Это — Катька Бомба, вторая коровница, пьянчужка. Парасковья огрызается:
— Не тебя ли черти-то крутят? Дух от тебя идет, винищем смердит.
— Заткнись, убивица!
Парасковья смолкает, но вскоре тьму режут уже ничем не сдерживаемые ее рыдания и вопль. Так проходят ночи, дни.
Парасковья Воробьева была принята в трикотажный цех.
— Ну, вот, — сказал ей Амелька. — С завтрашнего дня иди. Определили.
Она взглянула на него радостно и благодарно. Лицо ее сразу похорошело. Но глаза по-прежнему грустны.
Мастерица Марфа Макаровна Зайчикова, пожилая, с проседью в черных волосах, хилая на вид, но энергичная, хорошо знала печальную судьбу Парасковьи Воробьевой и отнеслась к новой своей ученице внимательно. Впрочем, любвеобильное ее сердце для каждого человека всегда настежь. Она пользовалась всеобщим уважением; ее все звали: «тетя Марфа».
В перерыв она повела Парасковью в мастерскую, помещавшуюся в большом одноэтажном флигеле, бывшей помещичьей конторе.

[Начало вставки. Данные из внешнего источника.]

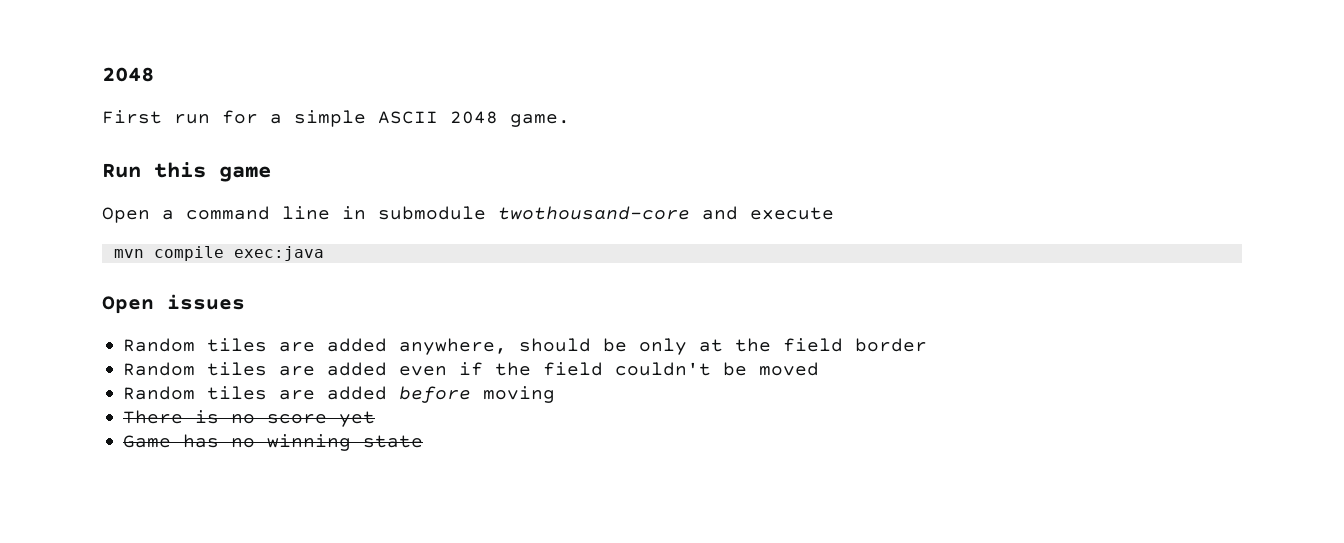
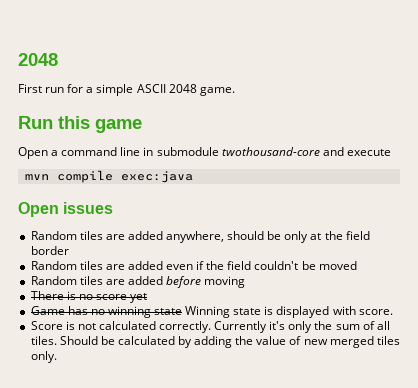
(424, 441) none -> [185,306,393,318] [30,321,390,333] [30,336,400,348] [30,351,57,363] Winning state is displayed with score. // Score is not calculated correctly. Currently it's only the sum of all tiles. Should be calculated by adding the value of new merged tiles only.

— Ты, кажется, грамотная? Записывай для памяти, что буду говорить. Книжка есть?
— И книжка и карандаш есть. Выдали. — И застенчивая Парасковья приготовилась писать. — Только напрасно вы беспокоитесь… Что ж для меня одной? Стоит ли?..
— Это для твоей пользы, а значит, и для пользы дела.
Она показала перемоточные и шпульные, в тридцать веретен, машины, объяснив ей, что доброкачественность изделий зависит от тщательности намотки пряжи.
— Вот я тебя, пожалуй, для первого раза на эту работу и поставлю
— Премного благодарна вам, — облегченно передохнула Парасковья, и впалые щеки ее загорелись.
В первой комнате стояли четыре трикотажно-вязальные машины: одна — английская, с вертикальными иголками, две — немецкие, с иголками, расположенными горизонтально, и одна — французская.
— Пластинка, на которой держатся иголки, называется фантурой… Записала?